To produce the method, defaddress just takes the reader argument, substitutes the underscore with a regex that can be used to recognize operands, and uses that as the value reader should return for the mode being defined. Here is what the piece of code expands into for absolute addressing:
(defmethod reader ((mode (eql 'absolute))) "^([^,()#&]+)$")
The next part does pretty much the exact same thing, only for the writer:
(defmethod writer ((mode (eql ',name))) ,writer)
It generates the code for a method for the generic function writer. Since the format string is used unmodified, defaddress just inserts the string into the body of the function. There result winds up being:
(defmethod writer ((mode (eql 'absolute))) "$~{~2,'0x~}")
Next up is the piece:
(push ',name *address-modes*)
This piece of code adds the mode being defined to a list of all of the addressing modes. The list is used to find all of the addressing modes that match the syntax of a given instruction. The snippet simply expands into:
(push 'absolute *address-modes*)
Now for the most important part of defaddress the code that handles the body:
(defun ,name (cpu) ,@body)
It just puts the body inside of a function named by the addressing mode. The function is supposed to take the in the current state of the cpu as an object and return the argument used for the current instruction. Note that the variable cpu is available to the body. This is how the body of defaddress is able to access the cpu object. The expansion winds up looking like:
(defun absolute (cpu) (get-word (cpu-pc cpu)))
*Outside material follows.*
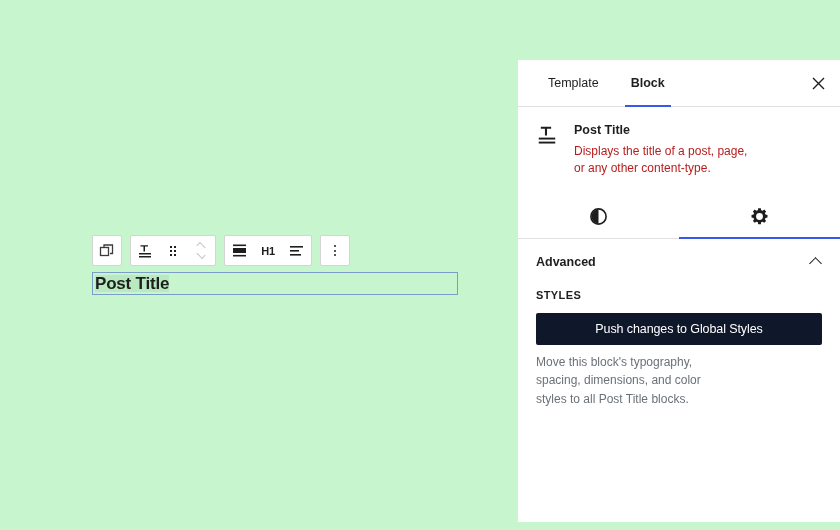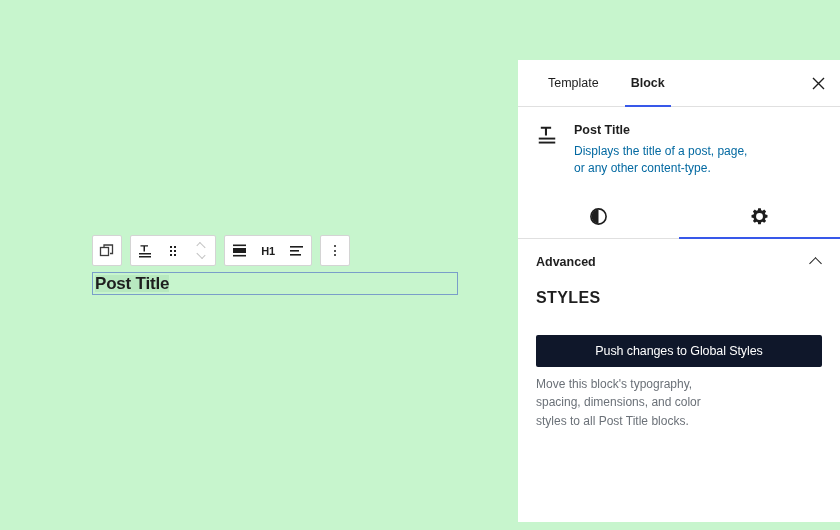"Displays the title of a" #block-info .bi-desc { color: #0369a1 -> #b91c1c }
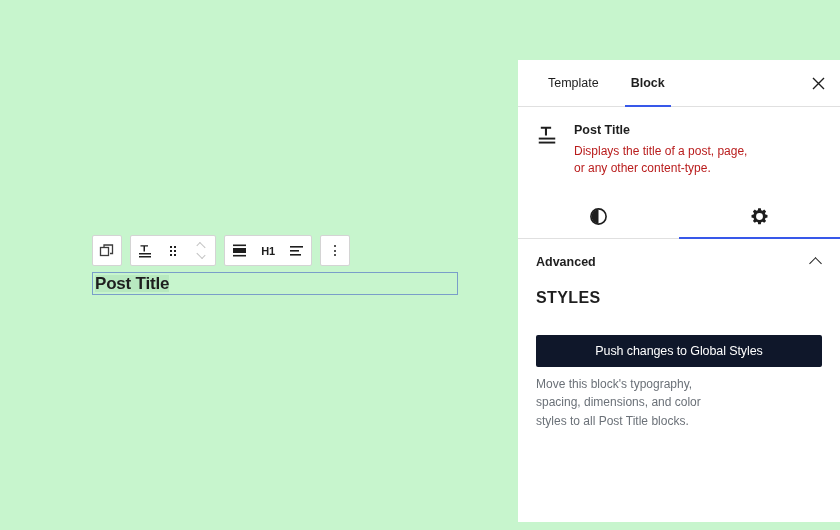"STYLES" .styles-label { font-size: 16px -> 11px; margin-bottom: 28px -> 12px }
There is just one more part, a setf function for the addressing mode:
(defun (setf ,name) (value cpu) ,(if cpu-reg </code>(setf ,@body value) `(setf (get-byte ,@body) value)))
This code generates a setf function, basically a way to modify the argument of the instruction. Many instructions not only use the argument, but they store a new value to the memory location of the argument. The setf function defined by defaddress is just a way to do that. Im not going to go in depth about it, but this is the only piece of code that uses the cpu-reg argument. The cpu-reg argument is just used to smooth out some differences between different addressing modes. The code generated by the above code winds up looking like:
(defun (setf absolute) (value cpu) (setf (get-byte (get-word (cpu-pc cpu))) value))
As I just said, the setf function defined can be used to set the value of the argument. To do it for absolute addressing, get the operand and set the value at that memory location.56
And that is pretty much everything there is to know about defaddress. In the next post I am going to talk a bout defasm, a macro that makes it easy to define different instructions for the emulator. It piggybacks off of the information provided by defaddress in order to handle all of the instructions in all of the different possible addressing modes.
- Actually it isn’t. The operand is actually the address of the argument. The real argument to jump is the instruction being jumped to. Just for simplicity sake I am removing a layer of indirection. What I am saying only makes sense for jump. For pretty much every other instruction, the operand is the address of the argument.
- As I said in the previous footnote there is actually an extra layer of indirection that I am removing for simplicity.
- As I have said in previous footnotes it should actually calculate the address of the real argument. Jump is just a bit weird since the real argument is the instruction being jumped to, but it needs the address of it to get there. For simplicity sake I have been pretending the address of the argument is the actual argument, but this makes sense only for jump and pretty much nothing else.
- Get-word is just a function which looks up the 16-bit value at the given memory address.
- Get-byte is just like get-word only it access the 8-bit value at the given memory address.
- If jump were to modify the argument, it would actually be modifying the instruction being jumped to.